Ulama lain yang mempunyai sikap anti kalam yang cukup ekstrim adalah Fakhr al-Dîn al-Râzi. kalâm menurutnya lebih banyak memberikan keraguan daripada kepastian. Al-Râzi ini pernah mengatakan bahwa ia telah lama melakukan perenungan yang mendalam tentang metodologi kalam dan prosedur-prosedur yang dilalui filsafat, dan ia menemukan bahwa kedua-duanya tidak pernah dapat menyembuhkan penyakit sebagaimana kedua-duanya tidak pernah dapat melepaskan lapar dan dahaga iman. Metodologi yang terbaik menurutnya adalah apa yang disodorkan oleh al-Qur’an.

Pandangan-pandangan di atas ini, disanggah oleh kaum Mutakallimûn sendiri, terutama oleh Al-Asy’ari. Menurut al-Asy’ari, Nabi Muhamamd memang tidak merumuskan ilmu kalam (teologi), tetapi dasar-dasar pemikiran dalam ilmu kalâm yang dikembangkan kaum Mutakallimûn terdapat dalam al-Qur’an dan Sunnah. Kaum Mutakallimûn mempunyai pandangan bahwa metode dan teori rasional-lah yang dapat menghasilkan pengetahuan yang benar, oleh karena itu mempelajarinya merupakan suatu keharusan (wajib).

Meskipun ulama-ulama tersebut di atas telah mengkritik tajam terhadap ilmu kalâm, tetapi al-Asy’ari melihat argumen-argumen yang dikemukakan oleh pengkritik kalâm adalah argumen-argumen yang tidak mempunyai dasar sama sekali. Dan ia berupaya untuk memberi sanggahan-sanggahan kepada mereka. Imam al-Zarkasyî juga melihat upaya yang dilakukan oleh kaum Mutakallimûn sebagai upaya yang positif. Ia menyatakan dengan tegas bahwa tidak ada argumen dan dalil pembagian dan pembatasan terhadap semua pengetahuan 'aqliyyah dan sam’iyyah melainkan al-Qur’an juga membicarakannya.

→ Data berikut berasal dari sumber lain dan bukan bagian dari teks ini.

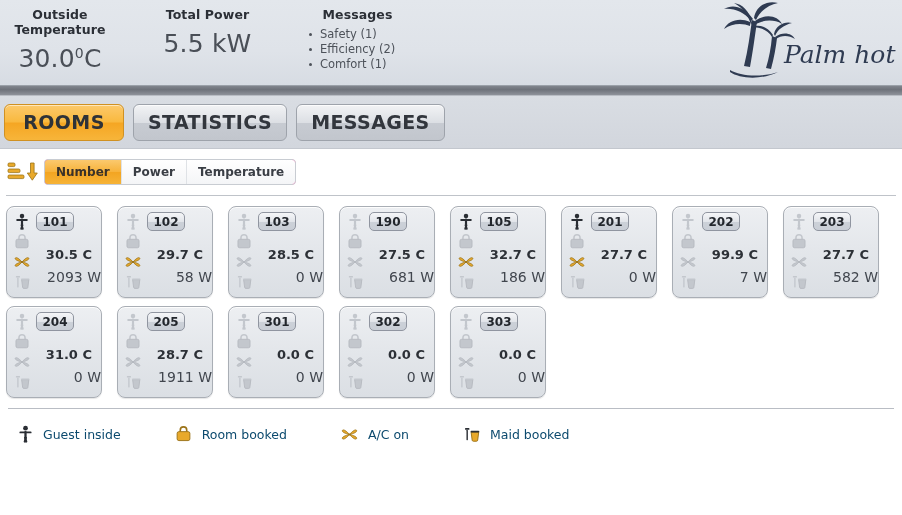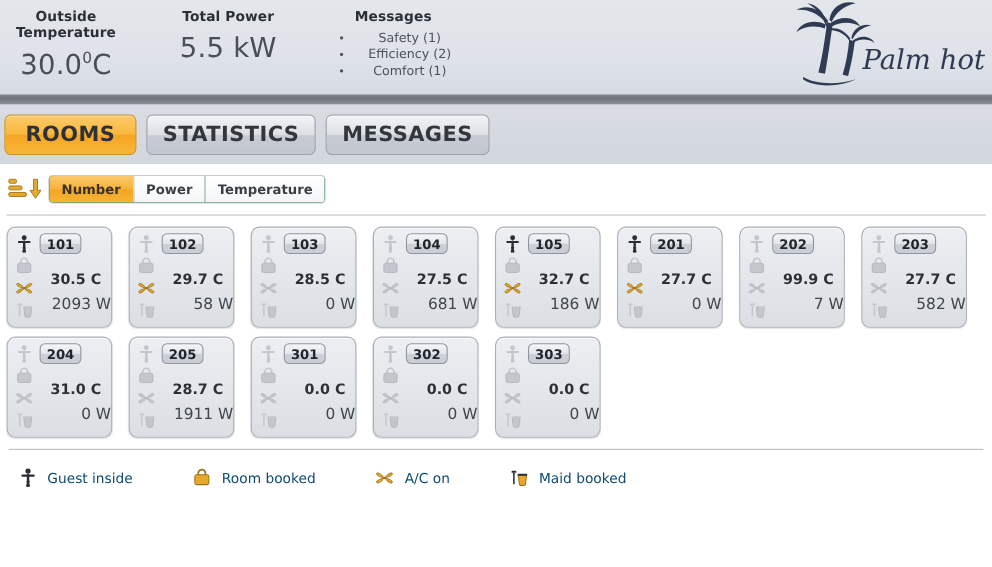"Safety (1)" .msg-list { text-align: center -> left }
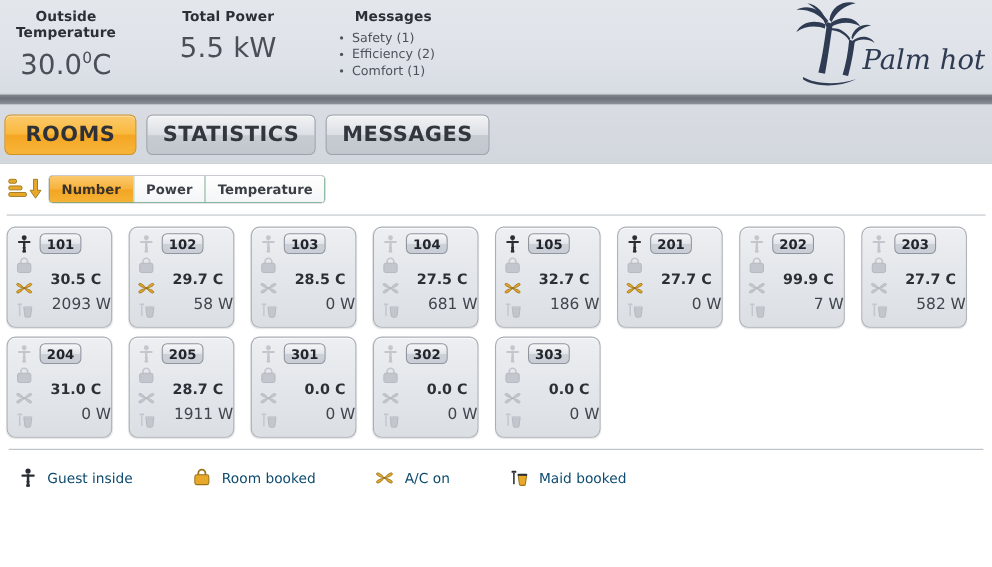"Number" .seg { background: #15803d -> #ec4899 }
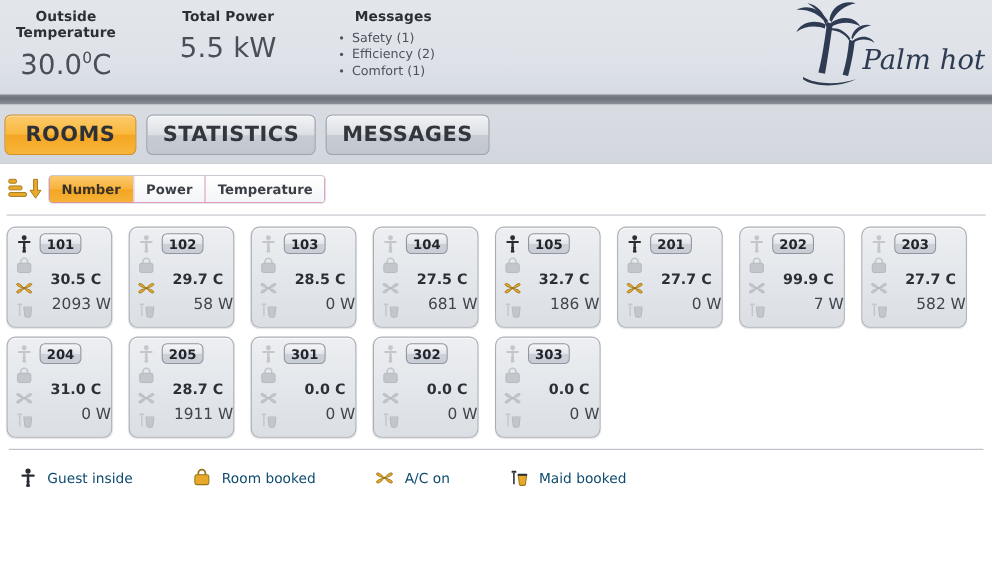"104" div.room-badge { text: 104 -> 190 }
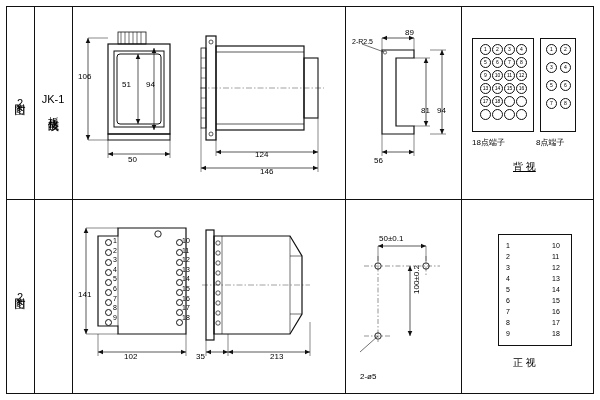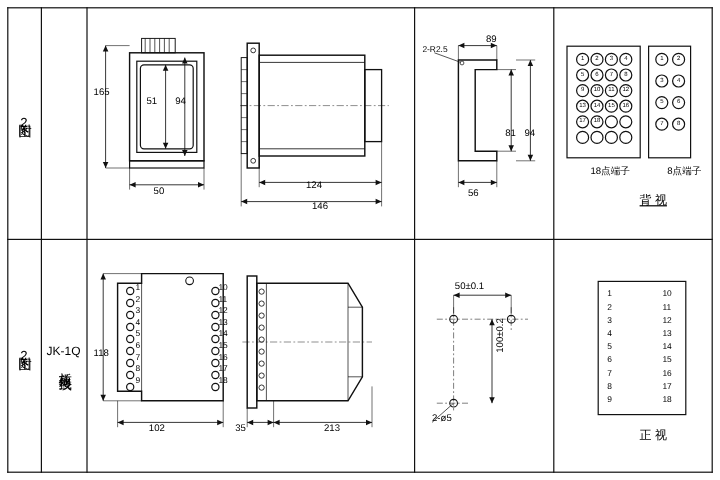"165" div.abs { text: 165 -> 106 }
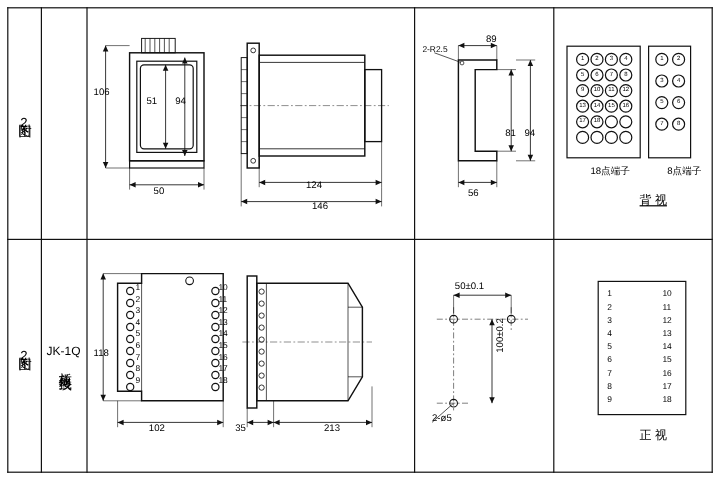"JK-1" div.cellLabel { html: none -> <div> <span>JK-1</span> <span>板后接线</span> </div> }
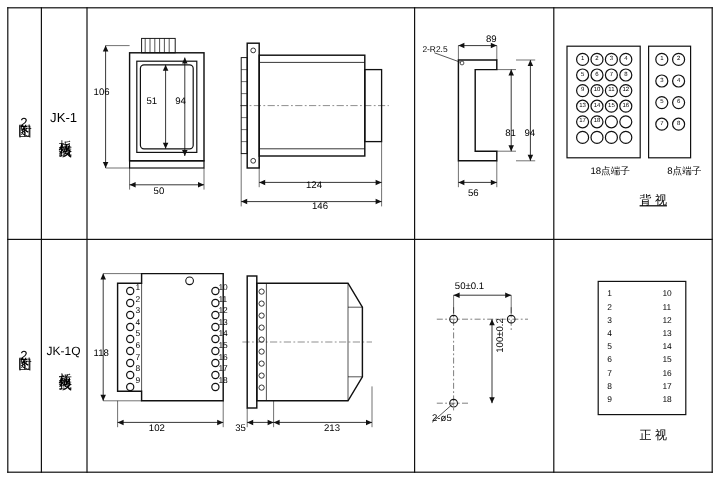"18点端子" .capt { margin-left: 20px -> none }
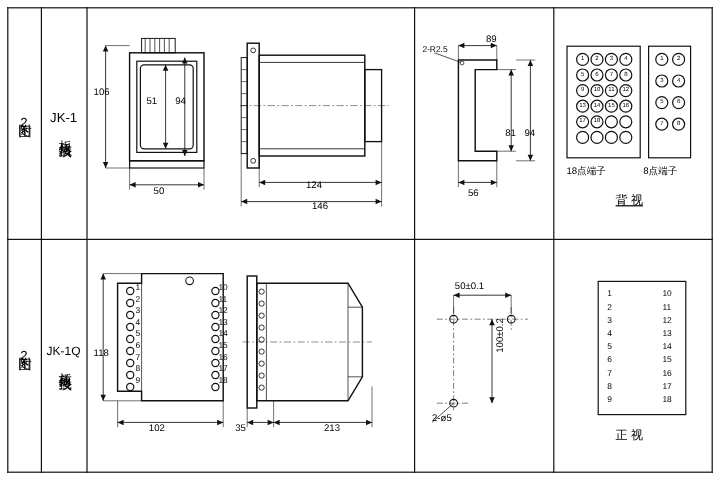"56" div.abs { left: 390px -> 374px }
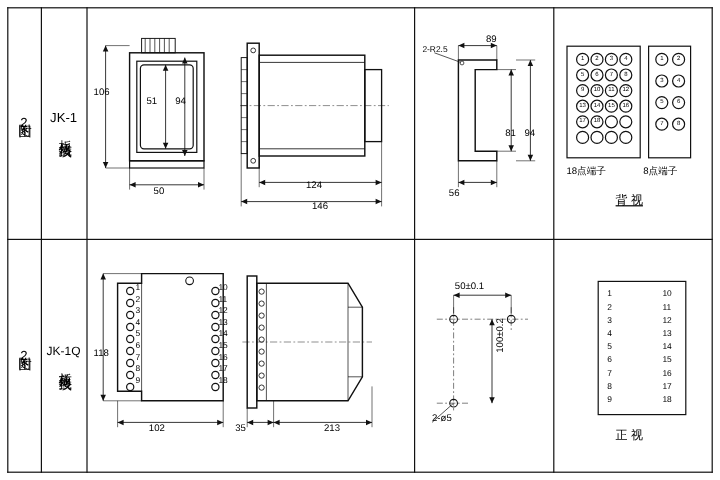"JK-1Q" div.cellLabel { html: <div> <span>JK-1Q</span> <span>板前接线</span> </div> -> none }
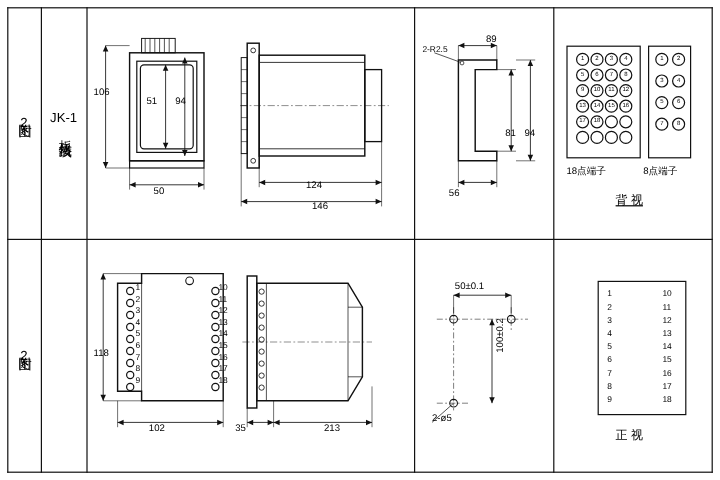"118" div.abs { text: 118 -> 141 }
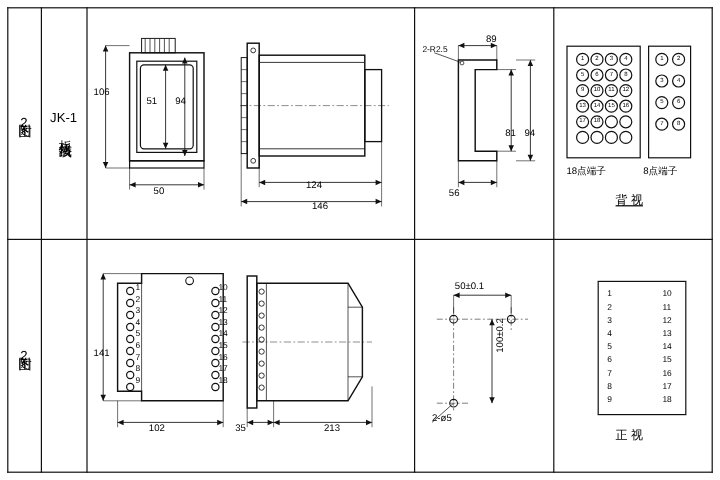"2-ø5" div.abs { top: 344px -> 372px }
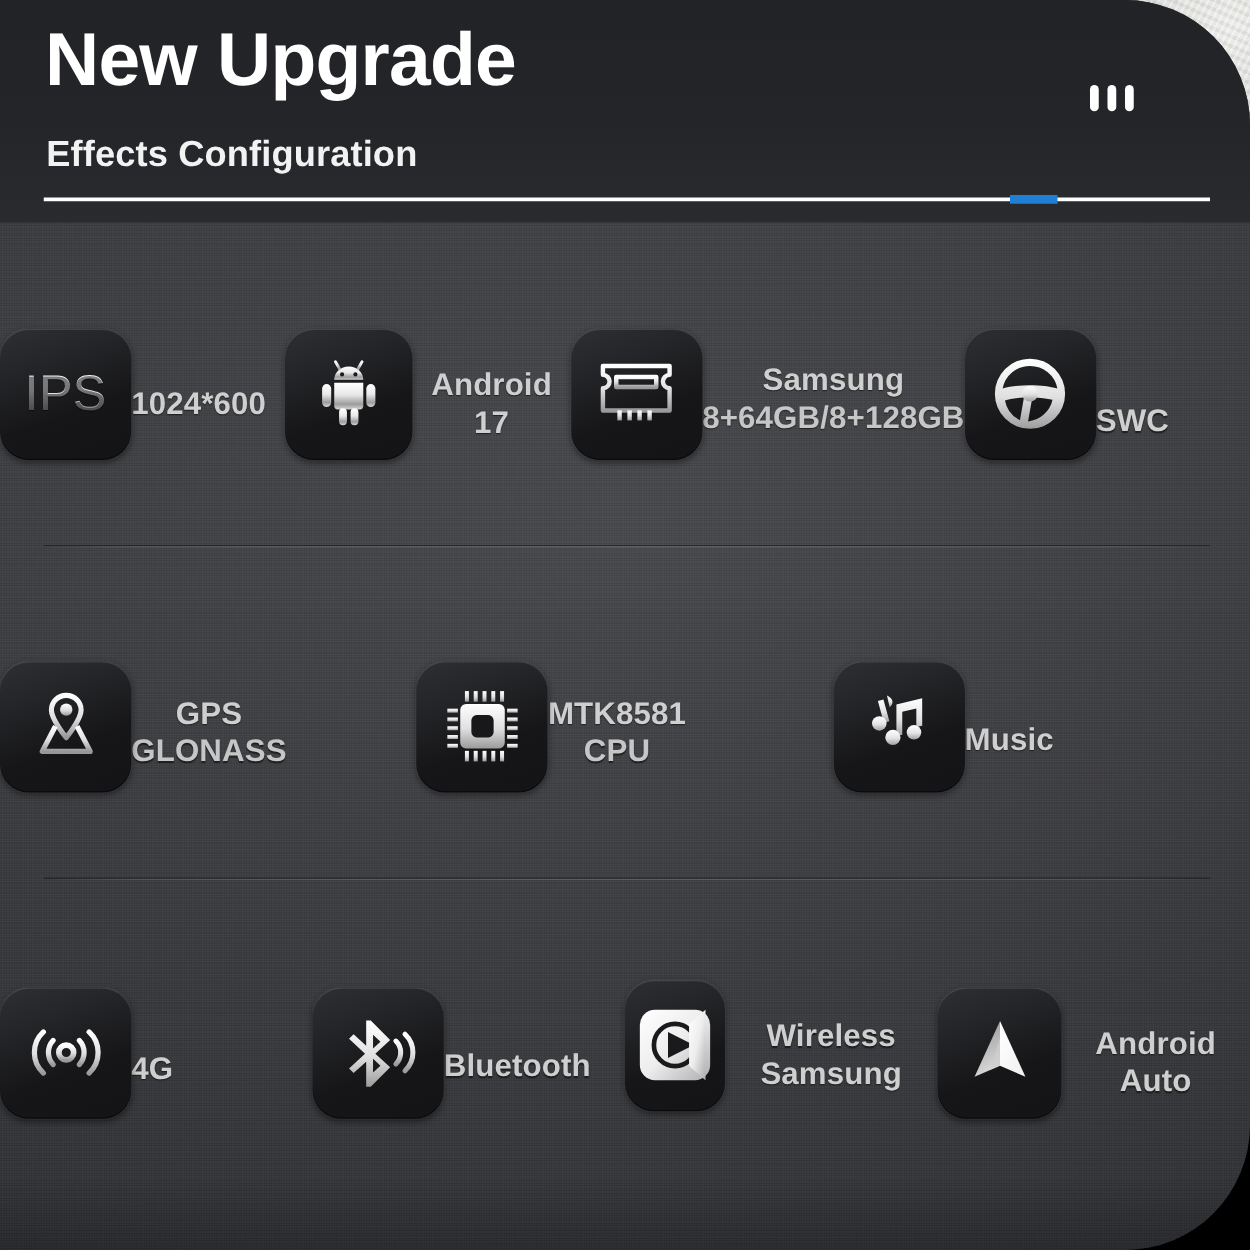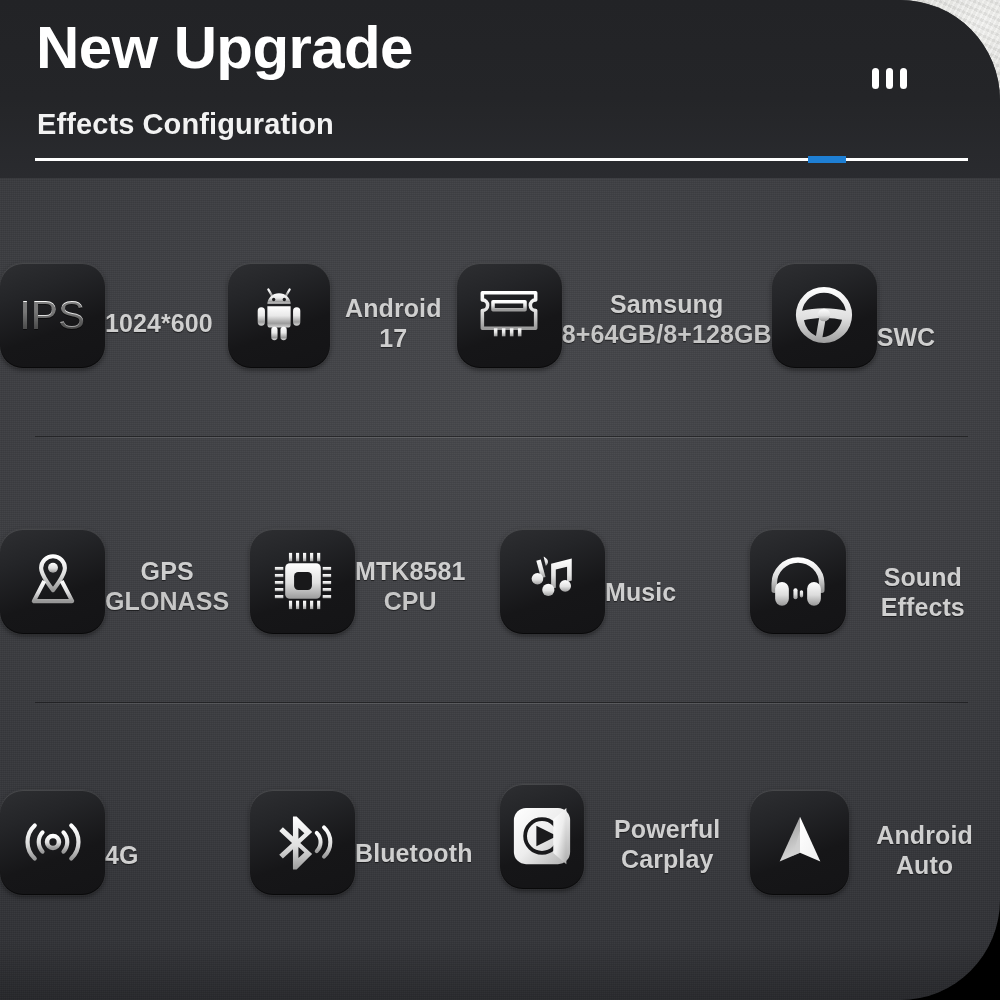"Sound Effects" div.cell { html: <div> <div> <svg> <defs> <linearGradient> <stop></stop> <stop></stop> <stop></stop> </linearGradient> </defs> <path></path> <g> <rect></rect> <rect></rect> <rect></rect> <rect></rect> </g> </svg> </div> <div>Sound Effects</div> </div> -> none }
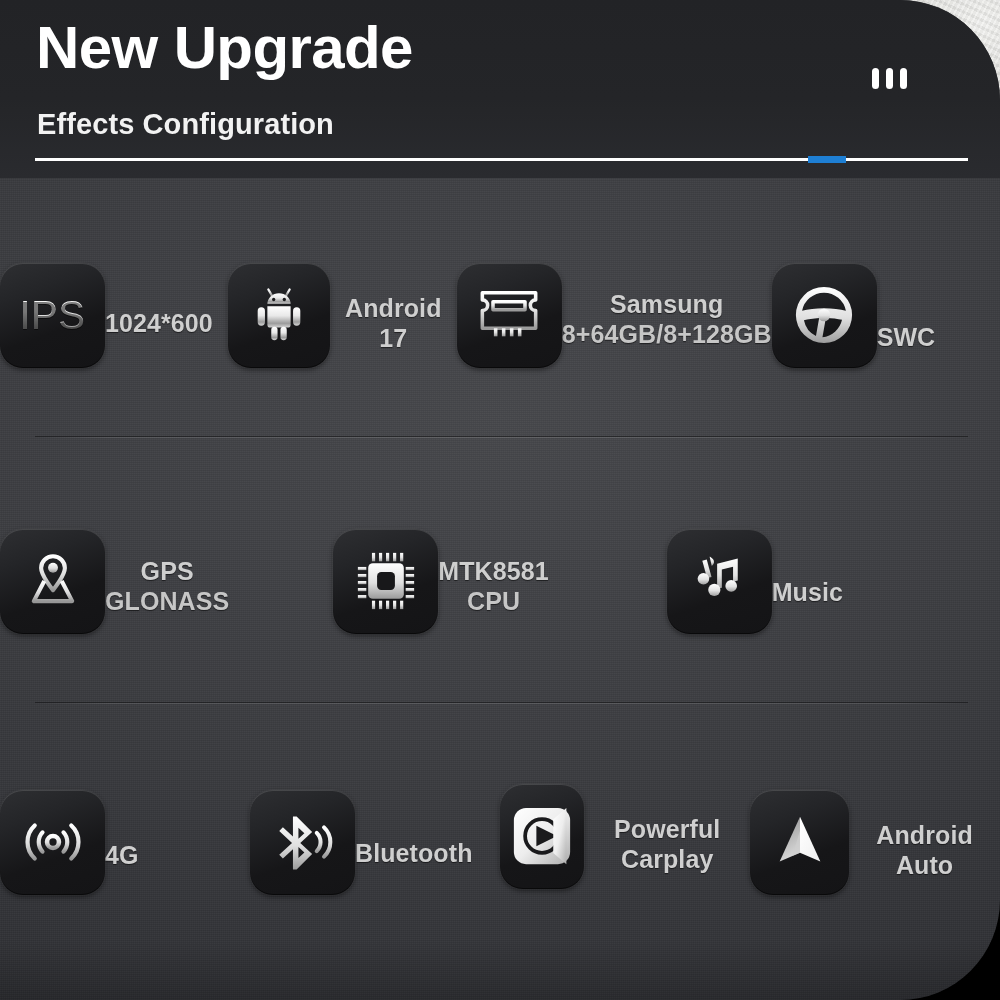"Powerful Carplay" div.label { text: Powerful Carplay -> Wireless Samsung }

Mayoritas Ahl kalâm berpendapat bahwa nalar merupakan jalan untuk membuka pengetahuan, yang terdapat pengetahuan tentang ketuhanan. Sementara Abû Mâ’in dari kubu Ahl al-Sunnah berpendapat bahwa setiap orang yang sudah balligh harus sanggup membuktikan adanya Tuhan, pencipta alam semesta, melalui argumen rasional. Al-Baqillânî mendeskripsikan pandangan Al-Asy’ariah yang mewajibkan seseorang karena yang demikian itu adalah perintah syara’. Ia menyatakan bahwa yang pertama kali diwajibkan Allah atas hamba-hamba-Nya, dan berargumen secara rasional dengan bukti kekuasaan-Nya sebab Allah tidak dapat diketahui begitu saja dan tidak dapat dicapai dengan pandangan empiris. Maka tak ada salahnya jika ilmu kalâm dipelajari oleh semua kaum Muslim yang sesungguhnya ilmu kalâm menjadi bagian terpenting dalam islam.

Daftar Pustaka:

 Oliver Leaman, Ensiklopedia Tematis Islam. Buku pertama, terj. Mizan. Bandung: 2003.
 Muhammad Maghfur W. MA. Koreksi atas Kesalahan Pemikiran Kalam dan Filsafat Islam. Al-Izzah. Bangil-Jatim: 2002.